Not Yet Over? RBI to Appeal For Its Quashed 2018 Circular

Ibiam  |  Mar 6, 2020

The Reserve Bank of India (RBI) won't give up the fight against cryptocurrency in the country quickly. A report by Economic Times revealed that the central bank is looking to appeal for the Supreme Court verdict on Wednesday.

SC ruled in favour of cryptocurrency in the country, in contrast to the RBI 2018 circular. According to people familiar with the matter, the central bank plans to file a review petition in the Supreme Court due to the defected circular.

The central bank still stands on the ground that digital currencies trading alongside the Court's decision poses risks to residents, and mostly, it will affect the integrity of the country's system of banking.

However, the central bank was unable to give a concise explanation of how crypto trading was damaging to the entities it regulated, according to the bench.

SC verdict on Wednesday is a big blow for the RBI 2018 circular, given that several crypto-related platforms that moved out of India due to the ban are reportedly considering coming back to the country.

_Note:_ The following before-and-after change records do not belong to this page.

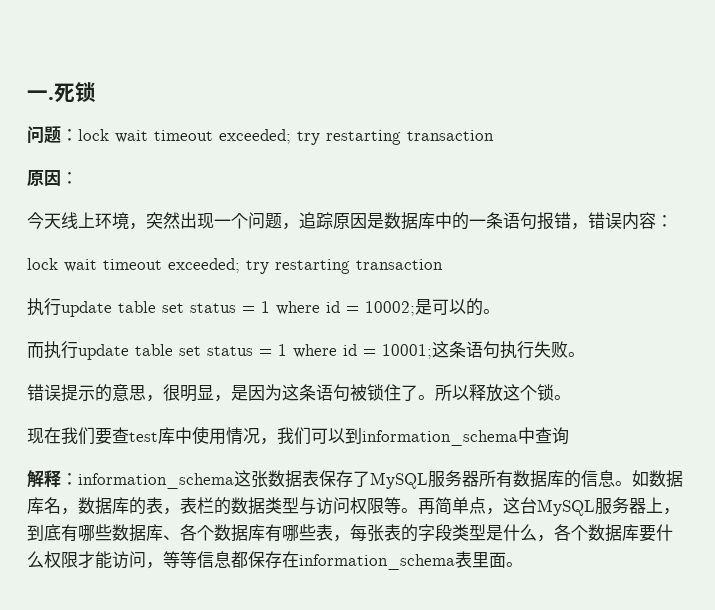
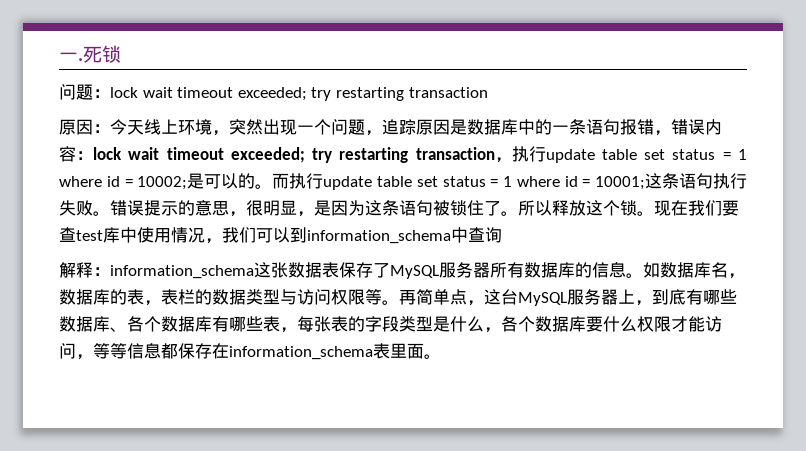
(78, 178) // -> (110, 128) none
[27,258,443,274] // lock wait timeout exceeded; try restarting transaction // -> [93,147,512,163] lock wait timeout exceeded; try restarting transaction，
(500, 311) // -> (273, 186) none
(585, 354) // -> (110, 213) none
(571, 397) // -> (654, 213) none

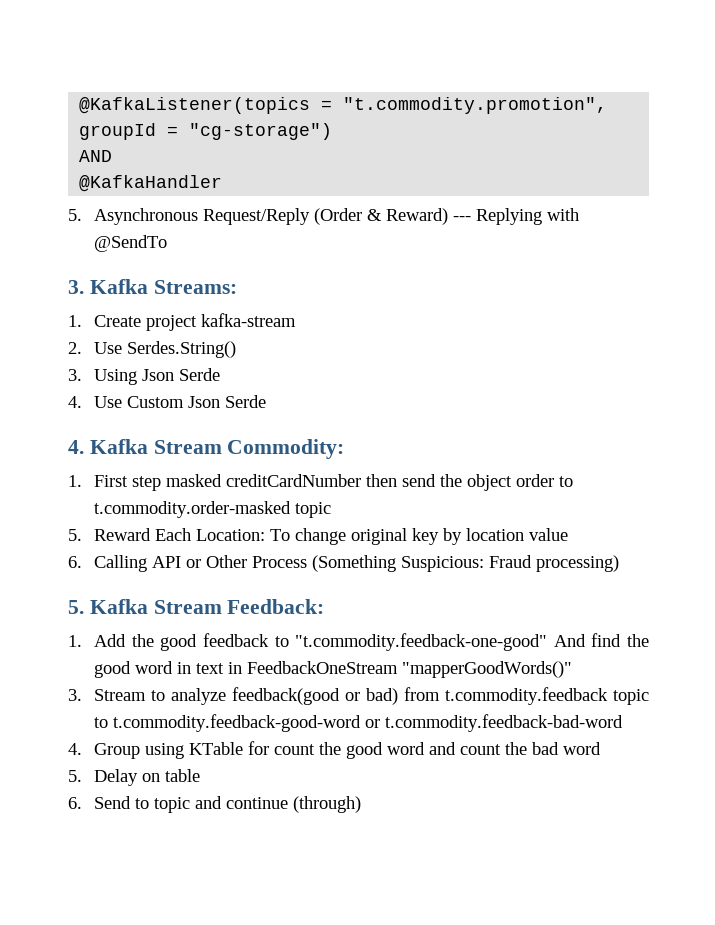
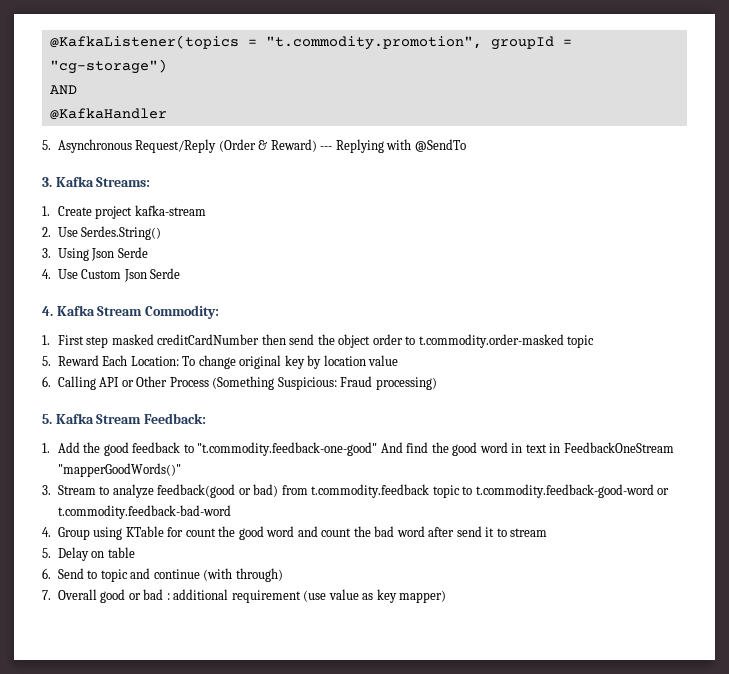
(602, 748) none -> [428,526,548,537] after send it to stream
[293,796,362,813] (through) -> [203,568,283,582] [42,589,447,603] (with through) // 7. Overall good or bad : additional requirement (use value as key mapper)

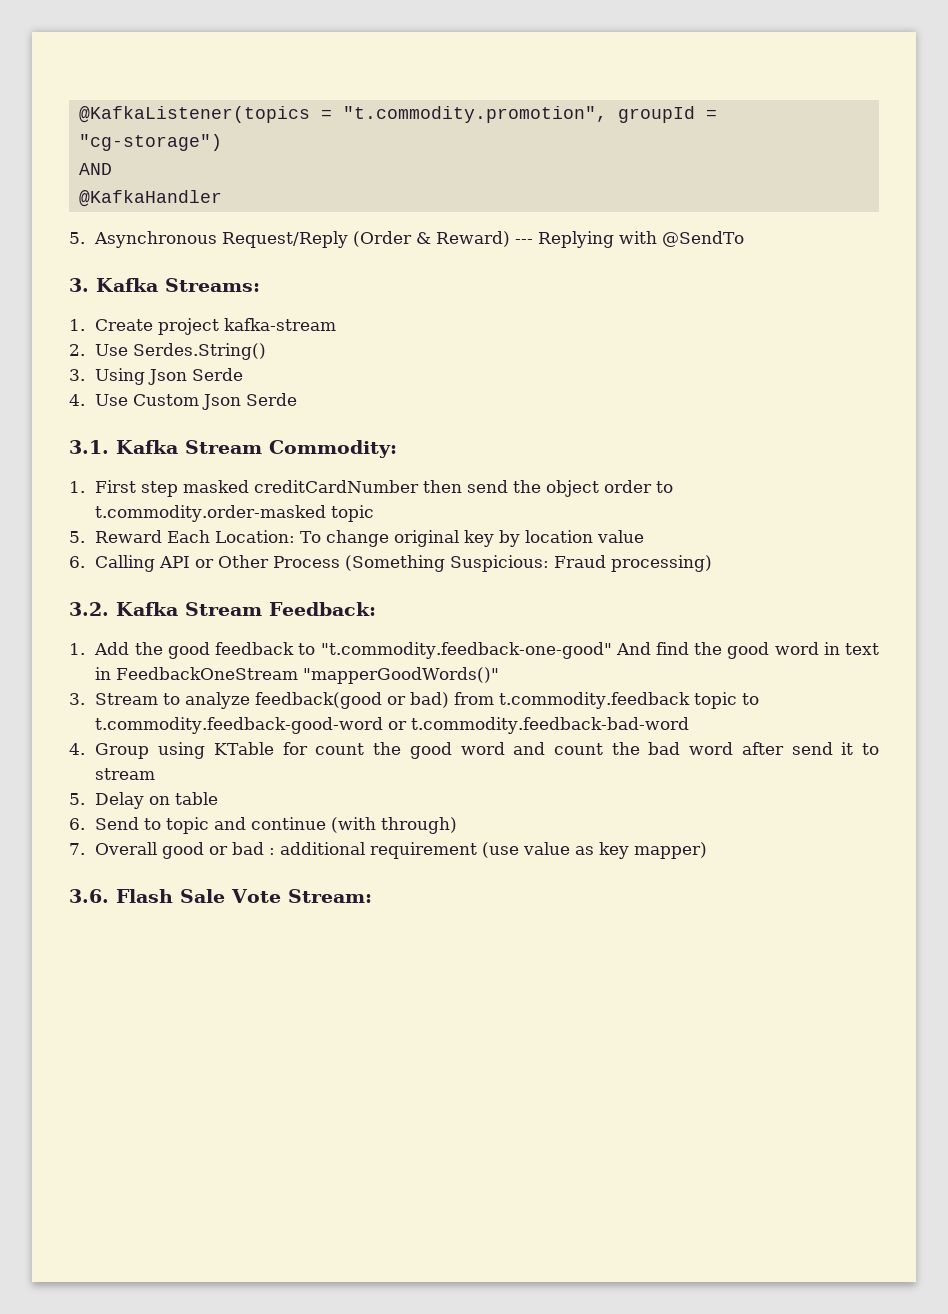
[42,306,53,316] 4. -> [69,440,109,454] 3.1.
[42,414,52,424] 5. -> [69,602,109,616] 3.2.
(447, 596) none -> [69,889,372,903] // 3.6. Flash Sale Vote Stream:

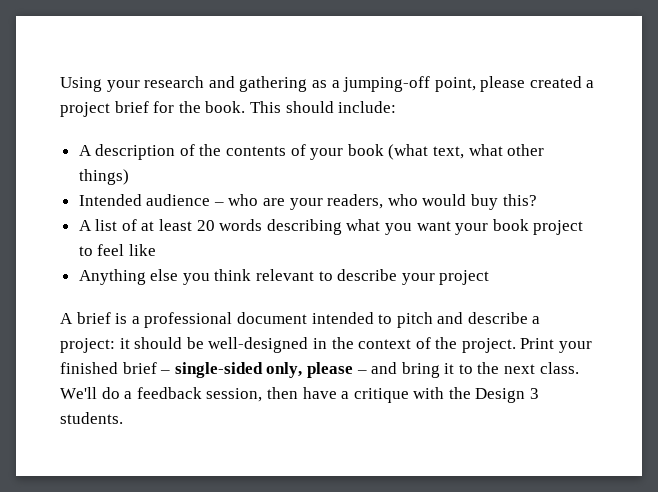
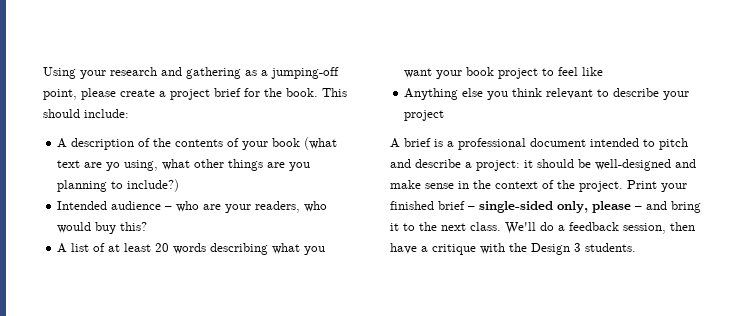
[529,76,582,88] created -> [120,89,155,97] create
[433,144,545,159] [78,169,129,185] text, what other things) -> [57,159,311,171] [57,179,180,192] text are yo using, what other things are you planning to include?)
(309, 345) none -> [675,159,696,168] [390,180,454,189] and make sense

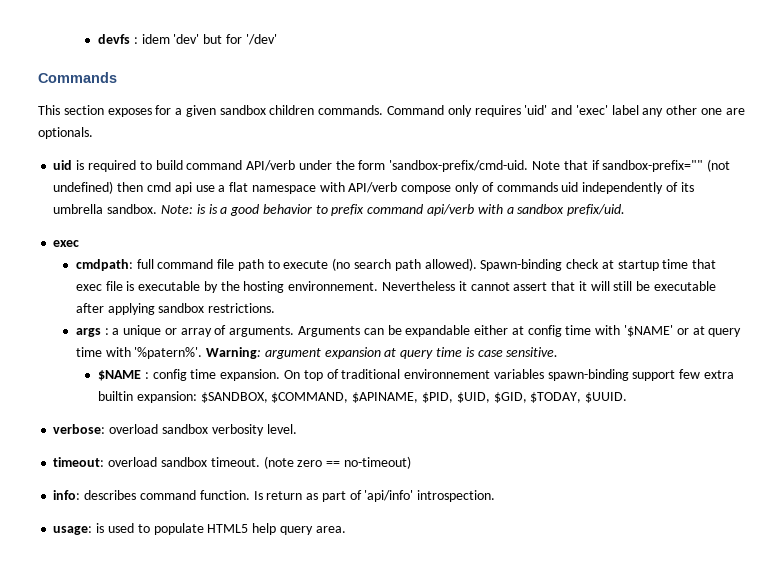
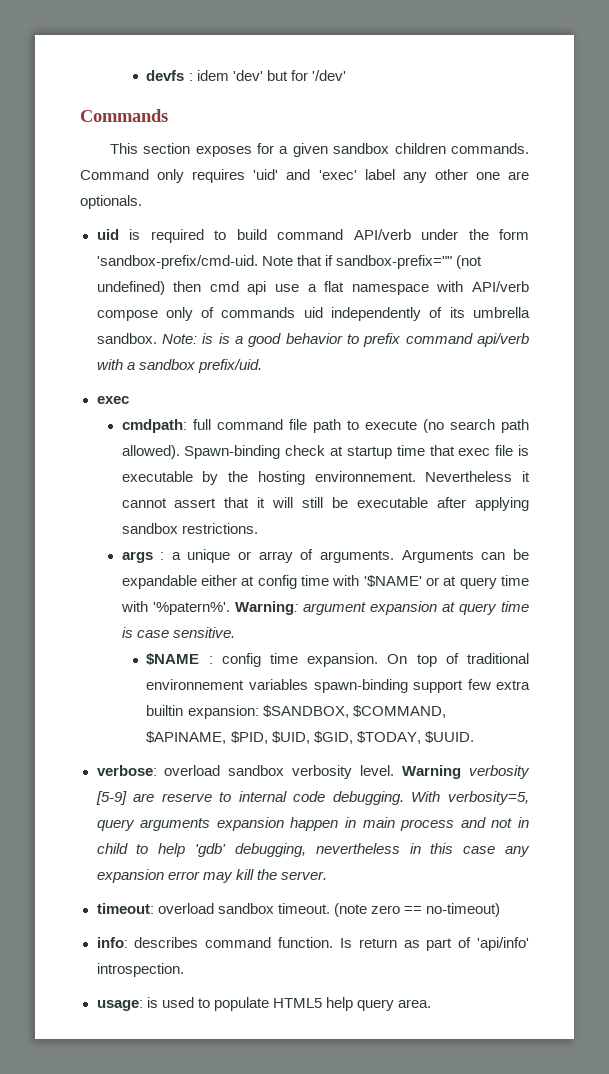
(297, 429) none -> [402,765,531,779] [95,791,529,805] [96,817,529,831] [96,843,530,857] [96,869,327,883] Warning verbosity [5-9] are reserve to internal code debugging. With verbosity=5, query arguments expansion happen in main process and not in child to help 'gdb' debugging, nevertheless in this case any expansion error may kill the server.

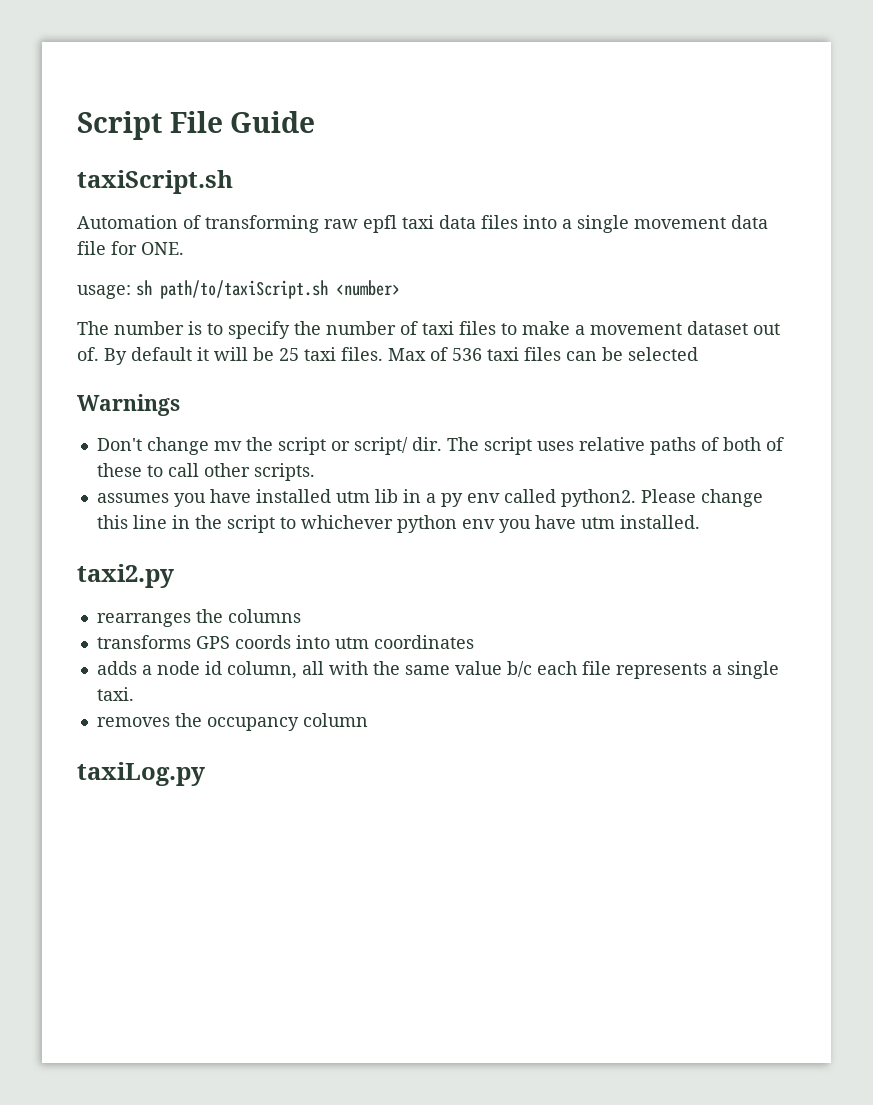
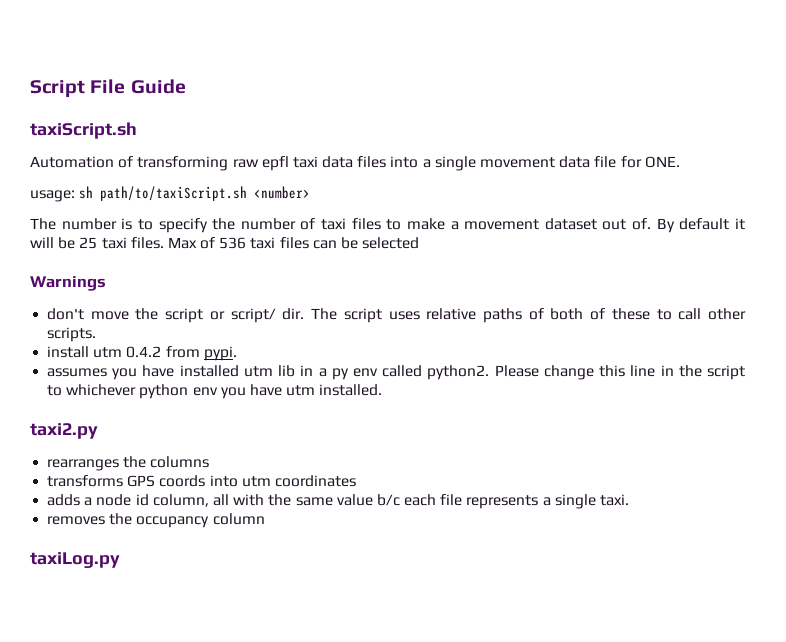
[96,437,242,455] Don't change mv -> [47,308,129,320] don't move
(315, 472) none -> [47,346,237,361] // install utm 0.4.2 from pypi.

Secondly, banks in the country have started allowing customers to link bank accounts to cryptocurrency exchanges, perhaps, facilitating trading. These developments will be too hard for RBI to digest (at least for the moment), given that they already barred regulated financial entities from involving in crypto.

Supreme Court Support For Cryptocurrency

The Supreme Court noted that the right to create or develop anything that doesn't violate or affect any rule in existence is an unsaid fundamental law. Thus, residents in India possess the right to create a new industry of digital currencies, including exchanges. They also have the fundamental right to trade as well.

The founder and CEO of Crebaco Global Inc., Sidharth Sogani, said in the report:

"In a way, the verdict upholds the legality of cryptocurrencies and decriminalizes the investors who have already invested in various crypto assets like bitcoin, ether, and various others."